Task item ▸
When you reproduce the data, keep every word exactly as it stands and leave the pictures out.

Revision tracking records ▸
_ _ _ _

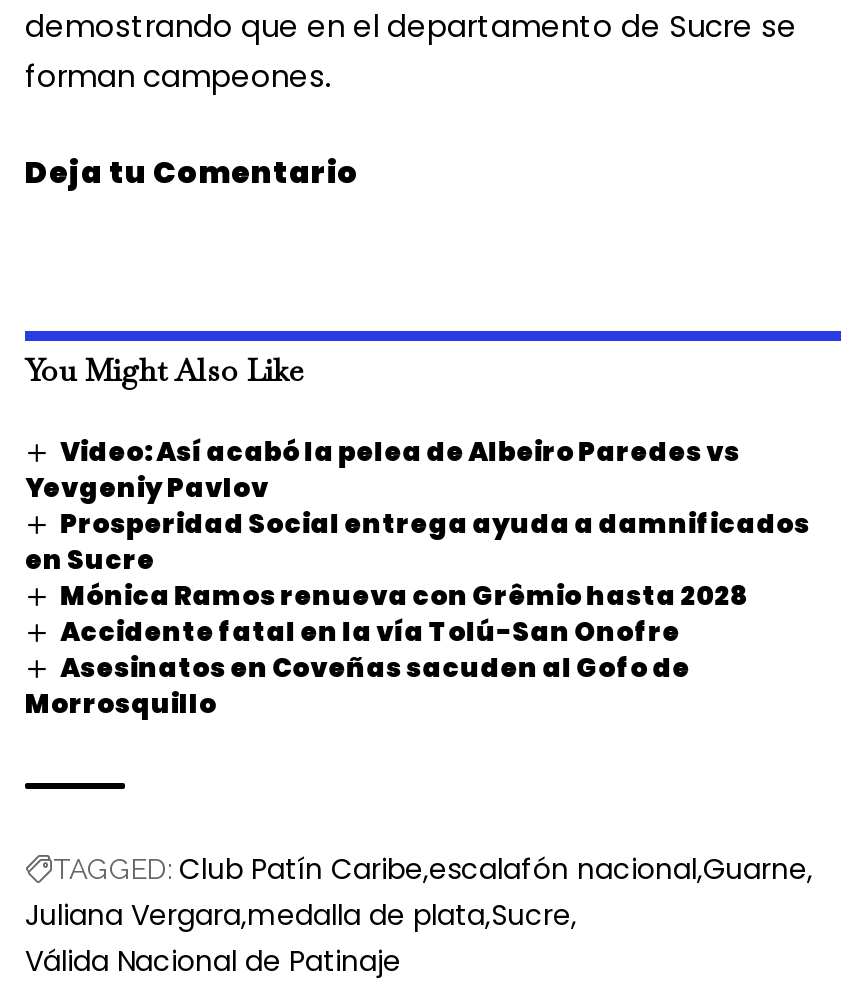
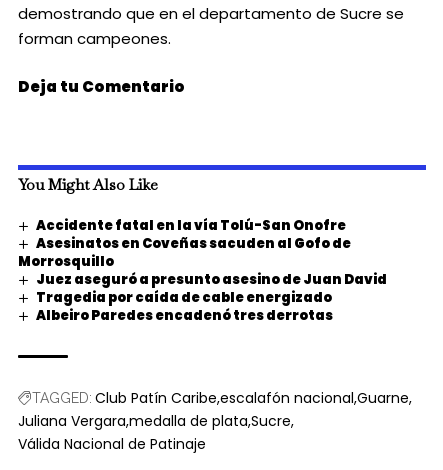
- Video: Así acabó la pelea de Albeiro Paredes vs
- Yevgeniy Pavlov
- Prosperidad Social entrega ayuda a damnificados
- en Sucre
- Mónica Ramos renueva con Grêmio hasta 2028

moved up: Accidente fatal en la vía Tolú-San Onofre | Asesinatos en Coveñas sacuden al Gofo de | Morrosquillo

+ Juez aseguró a presunto asesino de Juan David
+ Tragedia por caída de cable energizado
+ Albeiro Paredes encadenó tres derrotas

_ _ _ _

Response for this exercise ▸
- Video: Así acabó la pelea de Albeiro Paredes vs
- Yevgeniy Pavlov
- Prosperidad Social entrega ayuda a damnificados
- en Sucre
- Mónica Ramos renueva con Grêmio hasta 2028

moved up: Accidente fatal en la vía Tolú-San Onofre | Asesinatos en Coveñas sacuden al Gofo de | Morrosquillo

+ Juez aseguró a presunto asesino de Juan David
+ Tragedia por caída de cable energizado
+ Albeiro Paredes encadenó tres derrotas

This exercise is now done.